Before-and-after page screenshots
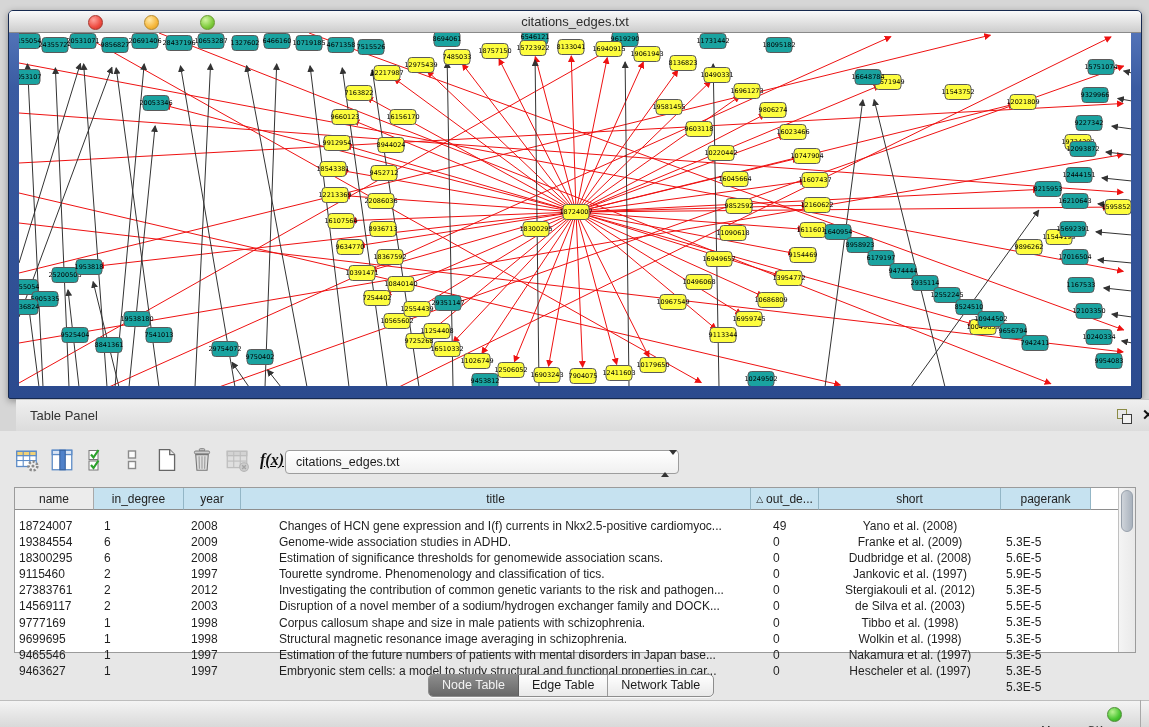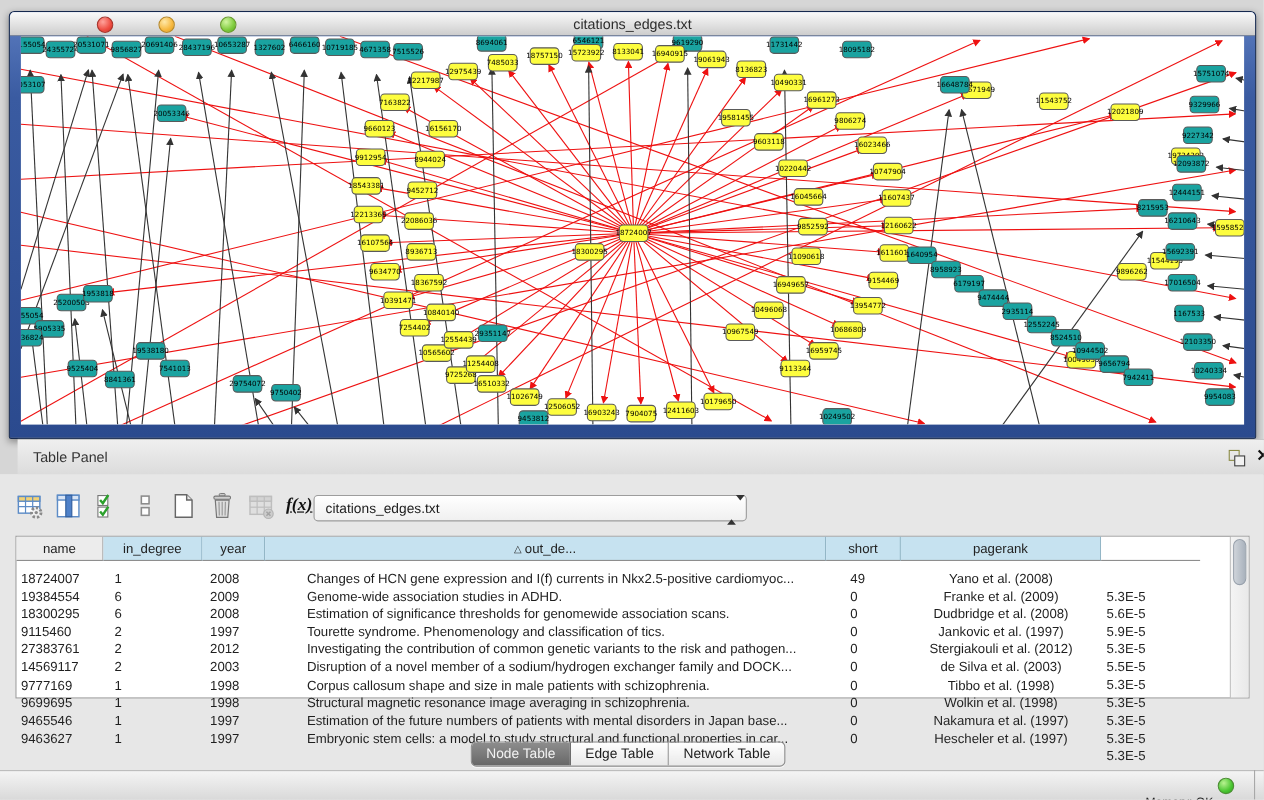--- a/index.html
+++ b/index.html
@@ -39,21 +39,21 @@
   .tbtn.dis{opacity:.55;}
   .fx{font-family:"Liberation Serif",serif;font-style:italic;font-weight:700;font-size:16px;color:#111;}
 
   .combo{position:absolute;left:285px;top:450px;width:392px;height:22px;background:linear-gradient(#fff,#f0f0f0);
     border:1px solid #9d9d9d;border-radius:4px;box-shadow:inset 0 1px 0 #fff;}
   .combo-label{position:absolute;left:10px;top:0;font-size:12.5px;line-height:22px;color:#1c1c1c;}
   .combo-arr{position:absolute;right:9px;top:4px;width:8px;height:14px;}
   .combo-arr .up{width:0;height:0;border-left:4px solid transparent;border-right:4px solid transparent;border-bottom:5px solid #333;margin-bottom:3px;}
   .combo-arr .dn{width:0;height:0;border-left:4px solid transparent;border-right:4px solid transparent;border-top:5px solid #333;}
 
-  .tbl{position:absolute;left:14px;top:487px;width:1122px;height:148px;background:#fff;
+  .tbl{position:absolute;left:14px;top:487px;width:1122px;height:166px;background:#fff;
        border:1px solid #9b9b9b;box-sizing:border-box;display:flex;}
   .tbl-main{width:1104px;}
   .thead,.tr{display:grid;grid-template-columns:79px 90px 57px 510px 68px 182px 90px 1fr;}
   .th{height:21px;background:#c6e2f0;border-right:1px solid #93b6c6;border-bottom:1px solid #8e8e8e;
       font-size:12px;color:#222;display:flex;align-items:center;justify-content:center;overflow:hidden;white-space:nowrap;}
   .th.th-name{background:#ececec;border-right:1px solid #a9a9a9;}
   .th.th-filler{background:#fff;border-right:none;}
   .th .sortmark{font-size:9px;margin-right:3px;color:#222;}
   .tr{height:16.1px;align-items:center;}
   .td{font-size:12px;color:#1f1f1f;overflow:hidden;white-space:nowrap;}
@@ -805,20 +805,23 @@
           <div class="th th-name">
             <span>name</span>
           </div>
           <div class="th">
             <span>in_degree</span>
           </div>
           <div class="th">
             <span>year</span>
           </div>
           <div class="th">
+            <span>title</span>
+          </div>
+          <div class="th">
             <span class="sortmark">△</span>
             <span>out_de...</span>
           </div>
           <div class="th">
             <span>short</span>
           </div>
           <div class="th">
             <span>pagerank</span>
           </div>
           <div class="th th-filler"></div>

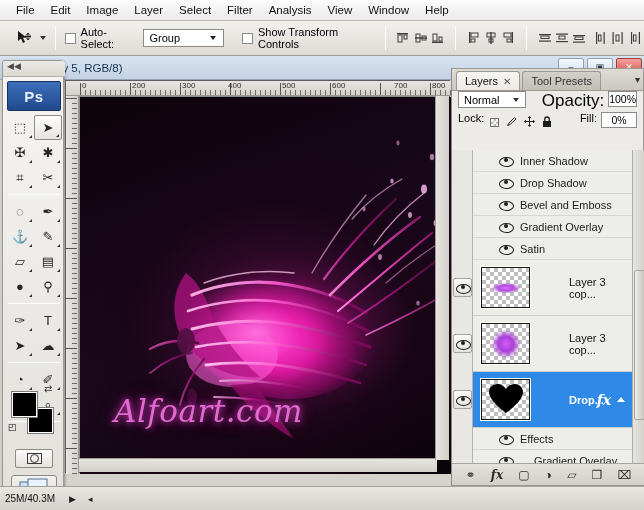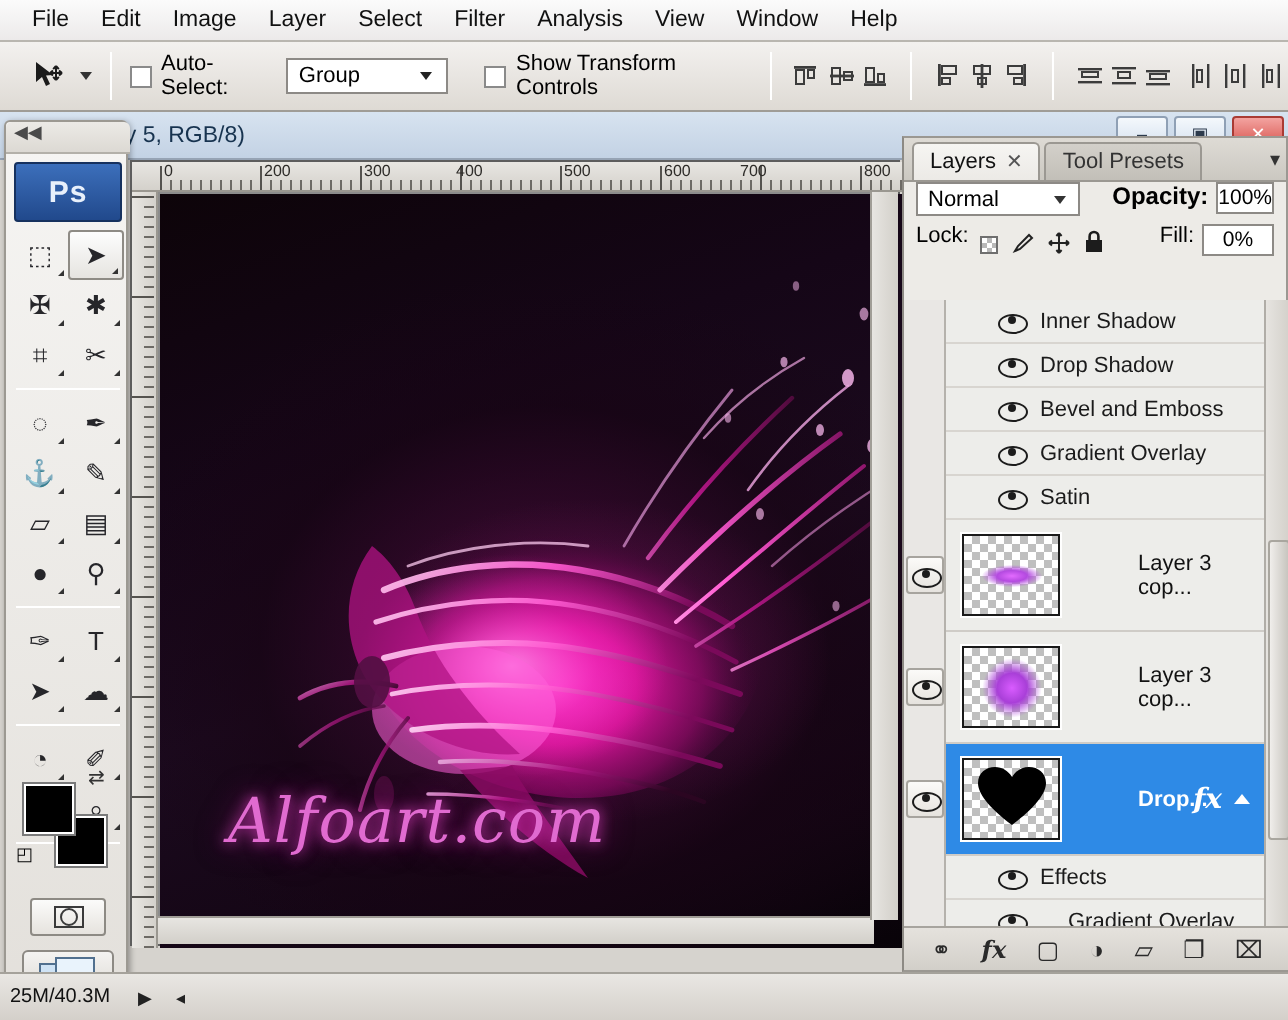--- a/index.html
+++ b/index.html
@@ -124,21 +124,21 @@
   .ltab{ height:19px; padding:0 8px; display:flex; align-items:center; font-size:11px;
     border:1px solid #9b9892; border-bottom:none; border-radius:3px 3px 0 0;
     background:linear-gradient(#d3d0ca,#c2bfb8); color:#333; margin-right:2px; }
   .ltab.active{ background:linear-gradient(#f6f5f2,#eceae6); color:#111; }
   .ltab .x{ margin-left:5px; font-size:10px; color:#555; }
   .lmenu{ position:absolute; right:3px; top:5px; font-size:10px; color:#333; }
   .lrow{ height:21px; display:flex; padding:0 6px; font-size:11px; }
   .blend{ width:110px; height:17px; background:#fff; border:1px solid #8d8a86;
     display:flex; align-items:center; padding-left:5px; position:relative; font-size:11px; }
   .blend .tri-dn{ position:absolute; right:6px; }
-  .opacity-lab{ margin-left:16px; font-size:12px;font-weight:bold; }
+  .opacity-lab{ margin-left:16px; font-size:17px; }
   .numfield{ width:36px; height:16px; background:#fff; border:1px solid #8d8a86;
     display:flex; align-items:center; justify-content:center; font-size:10.5px; margin-left:4px; }
   .lockicons{ display:flex; align-items:center; gap:7px; margin-left:6px; font-size:11px; }
   .chk8{ width:9px;height:9px;
     background:
       linear-gradient(45deg,#b9b9b9 25%,transparent 25%,transparent 75%,#b9b9b9 75%),
       linear-gradient(45deg,#b9b9b9 25%,#fff 25%,#fff 75%,#b9b9b9 75%);
     background-size:5px 5px; background-position:0 0,2.5px 2.5px; border:1px solid #6f6f6f; }
 
   .llist{ position:absolute; left:0; top:81px; width:193px; height:316px;
@@ -534,21 +534,21 @@
         <div class="rtick" style="left: 369px;"></div>
         <div class="rtick" style="left: 374px;"></div>
         <div class="rtick" style="left: 379px;"></div>
         <div class="rtick" style="left: 384px;"></div>
         <div class="rlab" style="left: 14px;">0</div>
         <div class="rlab" style="left: 64px;">200</div>
         <div class="rlab" style="left: 114px;">300</div>
         <div class="rlab" style="left: 160px;">400</div>
         <div class="rlab" style="left: 214px;">500</div>
         <div class="rlab" style="left: 264px;">600</div>
-        <div class="rlab" style="left: 302px;">700</div>
+        <div class="rlab" style="left: 326px;">700</div>
         <div class="rlab" style="left: 364px;">800</div>
       </div>
     <div class="ruler-v" id="rulerv">
         <div class="vtickM" style="top: 2px;"></div>
         <div class="vtick" style="top: 7px;"></div>
         <div class="vtick" style="top: 12px;"></div>
         <div class="vtick" style="top: 17px;"></div>
         <div class="vtick" style="top: 22px;"></div>
         <div class="vtick" style="top: 27px;"></div>
         <div class="vtick" style="top: 32px;"></div>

## INSTRUCTIONS TO FOLLOW:
Search the entries for the word "radius" and pick out every line that holds it.

## SOLVED EXERCISE:
     border:1px solid #9d9d9d;border-radius:4px;box-shadow:inset 0 1px 0 #fff;}
     border:1px solid #9b9892; border-bottom:none; border-radius:3px 3px 0 0;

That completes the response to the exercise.